Synthetic lethality: the road to novel therapies for breast cancer

    1. Christopher J Lord2
    1. 1Fred Hutchinson Cancer Research Center, Seattle, Washington, USA
    2. 2The CRUK Gene Function Laboratory and Breast Cancer Now Toby Robins Research Centre, The Institute of Cancer Research, London, UK
    1. Correspondence should be addressed to C J Lord or T Taniguchi; Email: chris.lord{at} or ttaniguc{at}


    When the BRCA1 and BRCA2 tumour suppressor genes were identified in the early 1990s, the immediate implications of mapping, cloning and delineating the sequence of these genes were that individuals in families with a BRCA gene mutation could be tested for the presence of a mutation and their risk of developing cancer could be predicted.
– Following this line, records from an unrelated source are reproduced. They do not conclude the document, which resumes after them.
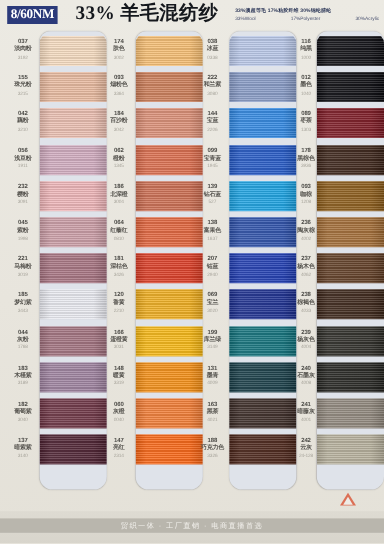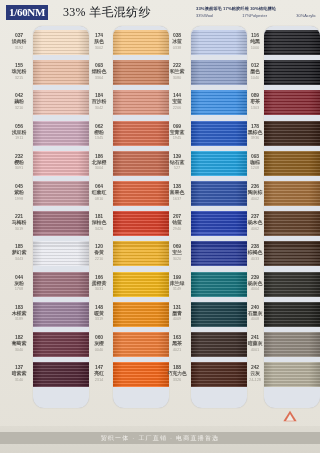--- a/index.html
+++ b/index.html
@@ -134,7 +134,7 @@
 <div class="card">
 
   <div class="header">
-    <div class="spec-badge">1/60NM</div>
+    <div class="spec-badge">8/60NM</div>
     <div class="title-main">33% 羊毛混纺纱</div>
     <div class="comp">
       <div class="comp-cn">33%澳超等毛 17%粘胶纤维 30%锦纶腈纶</div>

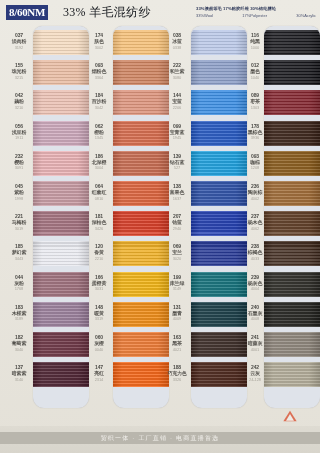--- a/index.html
+++ b/index.html
@@ -25,7 +25,7 @@
   }
   .title-main{
     position:absolute;left:63px;top:4px;
-    font-size:12px;line-height:16px;font-weight:normal;color:#15181d;
+    font-size:16px;line-height:16px;font-weight:bold;color:#15181d;
     letter-spacing:0.3px;white-space:nowrap;
     font-family:"Liberation Serif","DejaVu Serif",serif;
   }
Over time though, the discovery of BRCA1 and BRCA2 has had a much greater influence than many might have imagined. In this review, we discuss how the discovery of BRCA1 and BRCA2 has not only provided an understanding of the molecular processes that drive tumourigenesis but also reignited an interest in therapeutically exploiting loss-of-function alterations in tumour suppressor genes.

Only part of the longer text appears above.